Były napastnik Dynama Kijów i reprezentacji Ukrainy, Roman Zozulia, wypowiedział się na temat kolejnego ataku rakietowego na Ukrainę, dokonanego przez obleśną nie-Ukrainę o nazwie „Rosja”. Tej nocy nieprzyjaciel ostrzeliwał Kramatorsk, ponownie celując w dzielnice mieszkalne.
"Kramatorsk... Brak słów. Sytuacja jest prawie taka sama jak w Dnieprze. Uderzenie w dom. Dwa wejścia...
B*tch, co z was za pojeby!!! Nie wiesz, jak cokolwiek robić w tym życiu: ani żyć, ani walczyć.

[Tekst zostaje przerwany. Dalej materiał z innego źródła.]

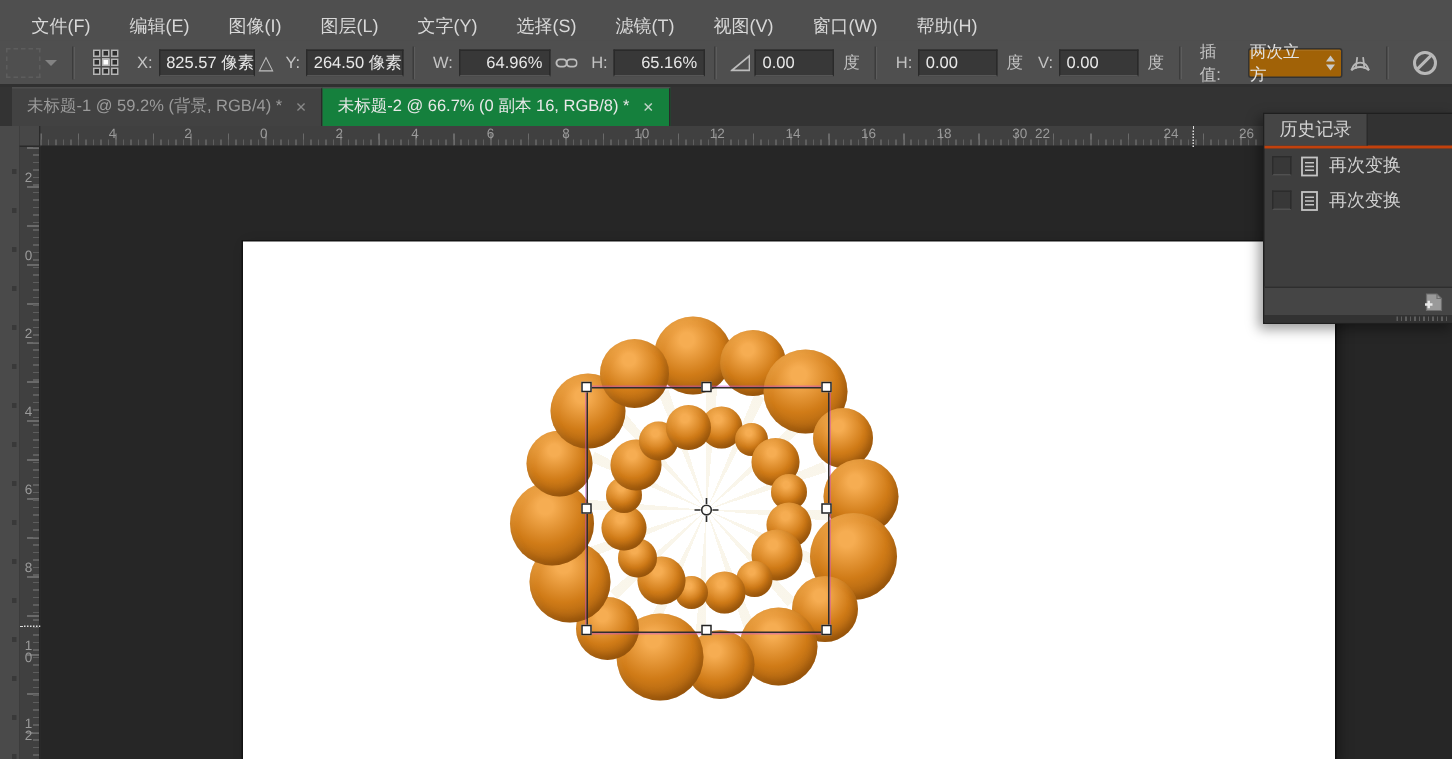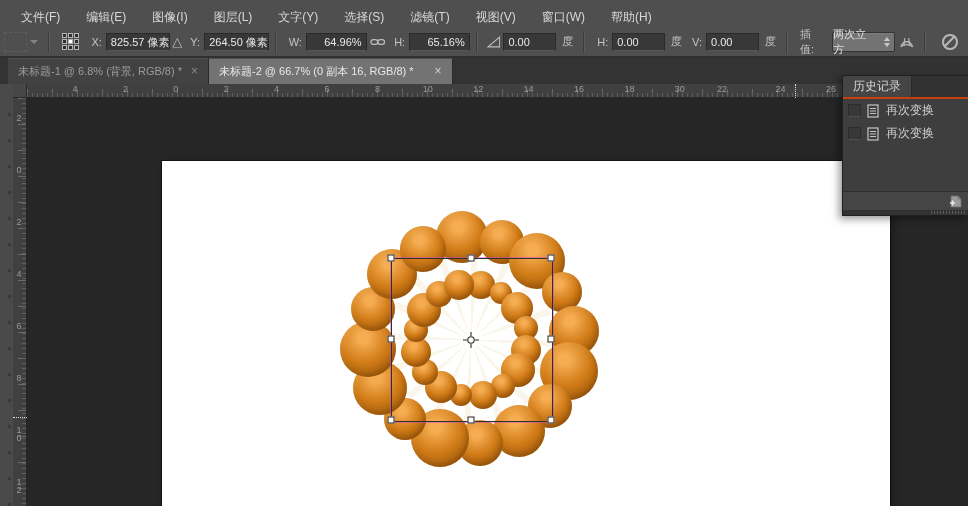"两次立方" .interp-select { background: #737373 -> #a16207 }
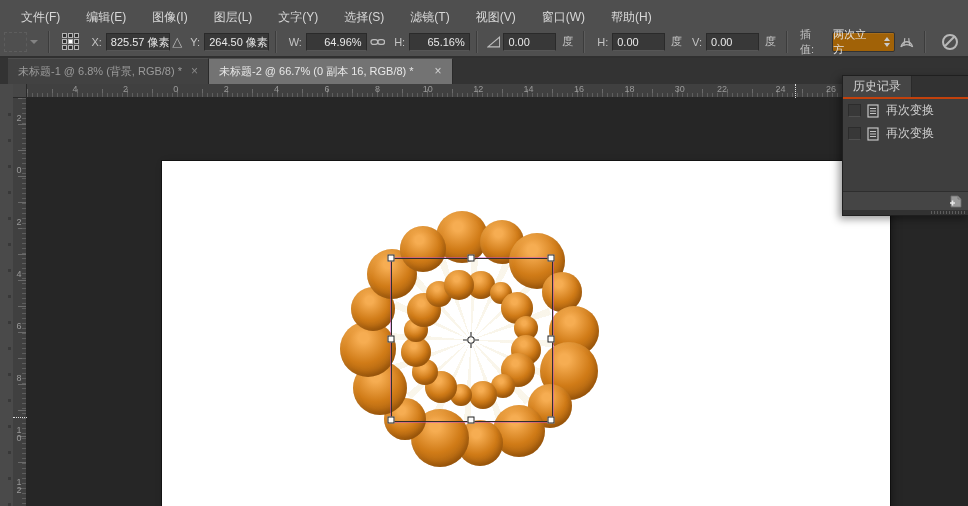"未标题-1 @ 6.8% (背景, RGB/8)" span { text: 6.8% (背景, RGB/8 -> 59.2% (背景, RGB/4 }
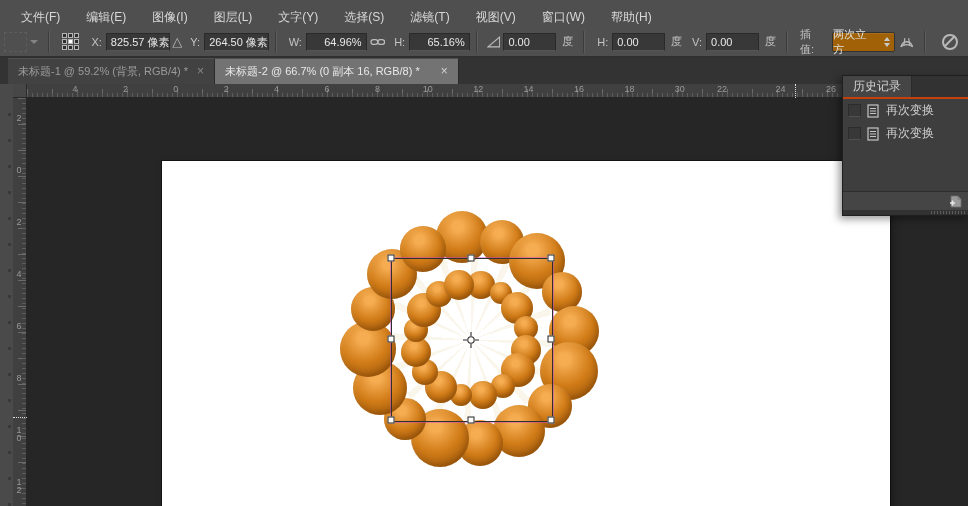"未标题-2 @ 66.7% (0 副本" .doc-tab.active { background: #737373 -> #15803d; gap: 12px -> none }
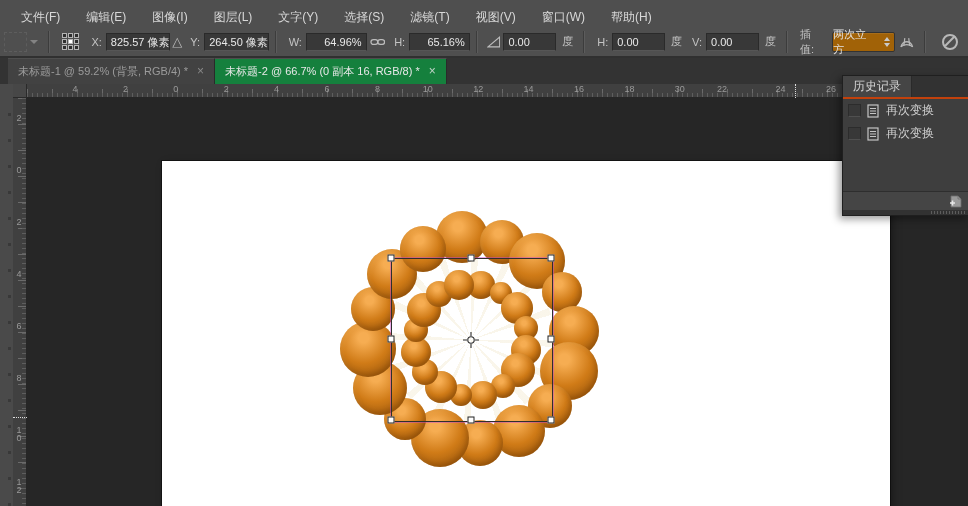"22" span.rt-label { left: 695px -> 668px }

Dla was, dranie, nie ma zasad prowadzenia wojny... Wiecie, jak zastraszyć cywilów. Ale nie są w stanie pokazać swojej siły na polu bitwy w taki sam sposób, jak w przypadku ludności cywilnej.
Płonięcie w piekle jest dla ciebie za dobre. To nie jest kara… Chciałbym, żeby każdy Rosjanin poczuł ból, jakiego doświadczali Ukraińcy, gdy stracili bliskich, domy i wszystko, na czym zbudowano ich życie!” – napisał Zozulya na swoim kanale Telegram.